I was coming up with something clever to say involving nude beaches when I realized that’s the problem: our attitude towards them.
Regardless of how swallowed up you are by religion or society or the nine-to-five-shirt-and-tie grind, you have to admit there is something peculiar about the way our society views nudity – the way we are offended if our children catch a glimpse of a body part on television.
But I get it – that’s the way things are, so I’ll save you the liberal spiel.
Most discussions I have about nude beaches taper off rather quickly – either to a land of immaturity or a ground covered with eggshells, depending on who I’m speaking with.
There’s a lot going on with the concept – from fear of judgement to getting an awfully nasty sunburn.
For me, it’s not about any of that.
Straight honesty: I’m waiting patiently for the opportunity.
I suppose I could go to the nude beach in Santa Barbara (More Mesa) – but I’m not sure that will quench the thirst entirely.
I’m interested in these places because they represent a sub-culture in a sense – an experience most people haven’t had – and I want to know what it’s like.

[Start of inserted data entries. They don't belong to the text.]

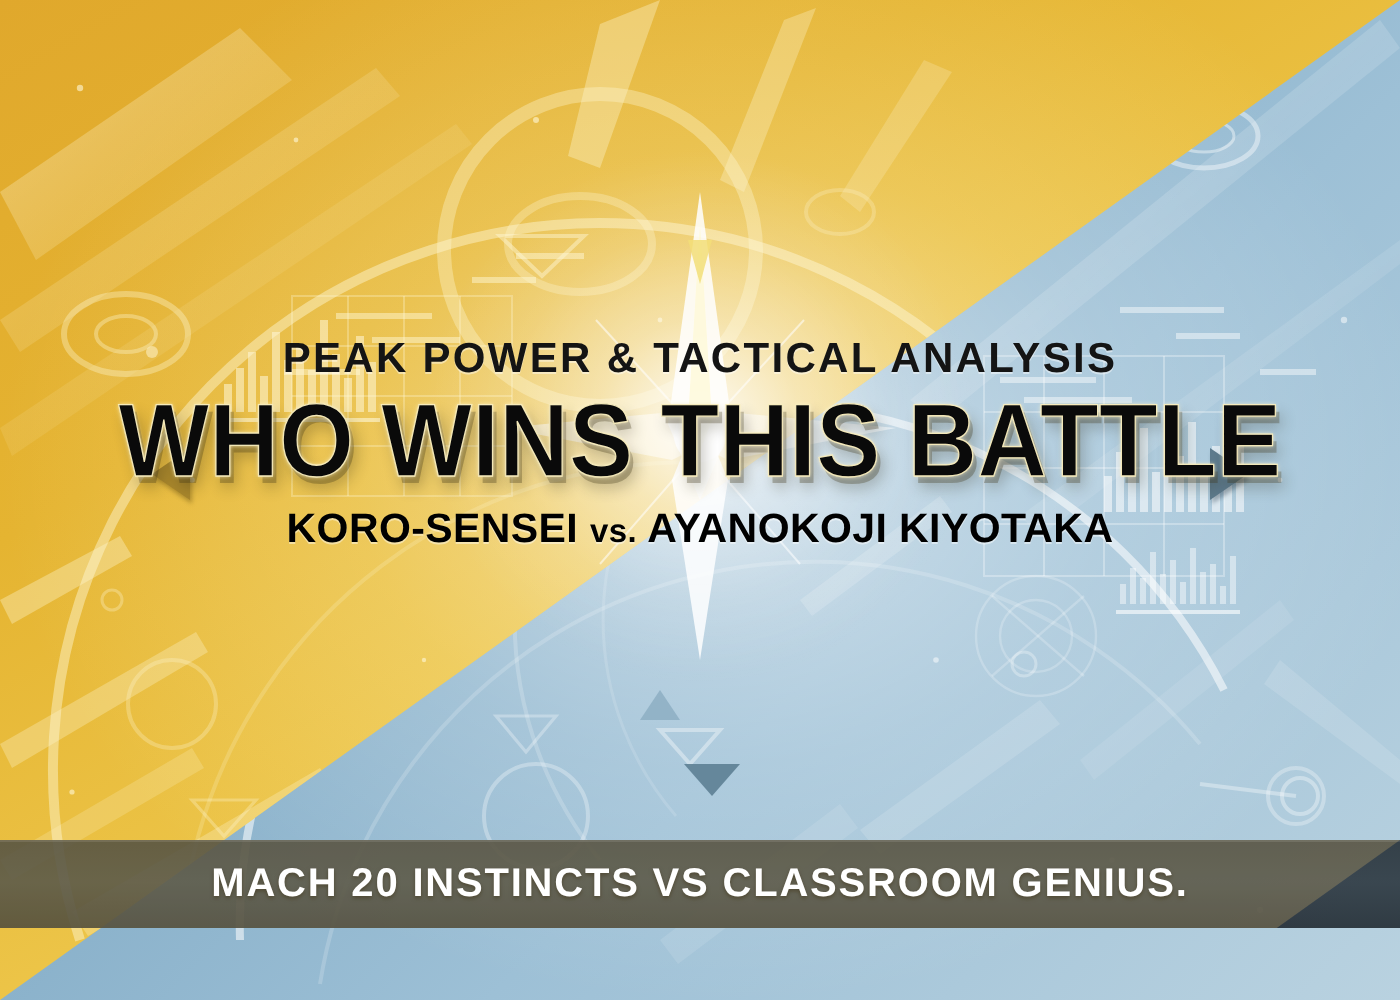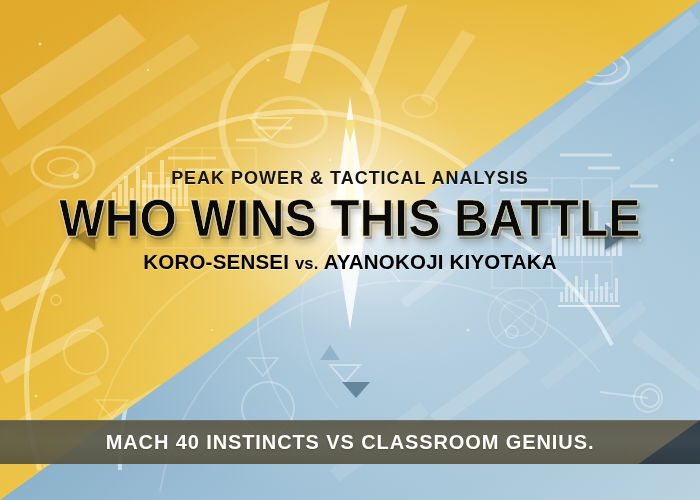--- a/index.html
+++ b/index.html
@@ -41,7 +41,7 @@
     position:absolute;left:0;right:0;top:168px;text-align:center;
   }
   .eyebrow{
-    font-size:18px;font-weight:bold;letter-spacing:.055em;color:#141414;
+    font-size:21px;font-weight:bold;letter-spacing:.055em;color:#141414;
     text-shadow:0 1px 0 rgba(255,255,255,.45);
     margin:0 0 4px 0;
   }

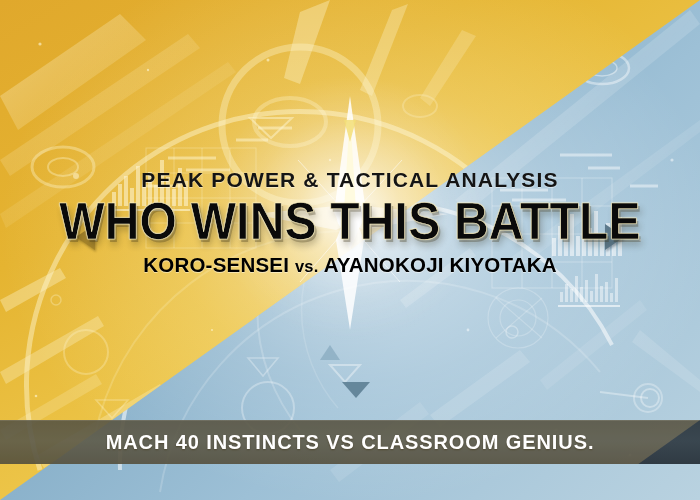--- a/index.html
+++ b/index.html
@@ -350,7 +350,7 @@
   </div>
 
   <div class="banner">
-    <span class="banner-text">MACH 40 INSTINCTS VS CLASSROOM GENIUS.</span>
+    <span class="banner-text">MACH 20 INSTINCTS VS CLASSROOM GENIUS.</span>
   </div>
   <div class="banner-gold"></div>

Parading around Santa Barbara without clothes on won’t satisfy anything – I’ll probably end up feeling isolated rather than part of a lifestyle.
My perfect situation: Visit a nude beach in a culture that embraces it – not one that makes it out to be some huge deal.
As for the company?
I wouldn’t say I’m totally against going with friends, so long as they don’t ask me to help them with their sunscreen.
I think we can all agree, though, that a significant other would be the way to go in terms of company.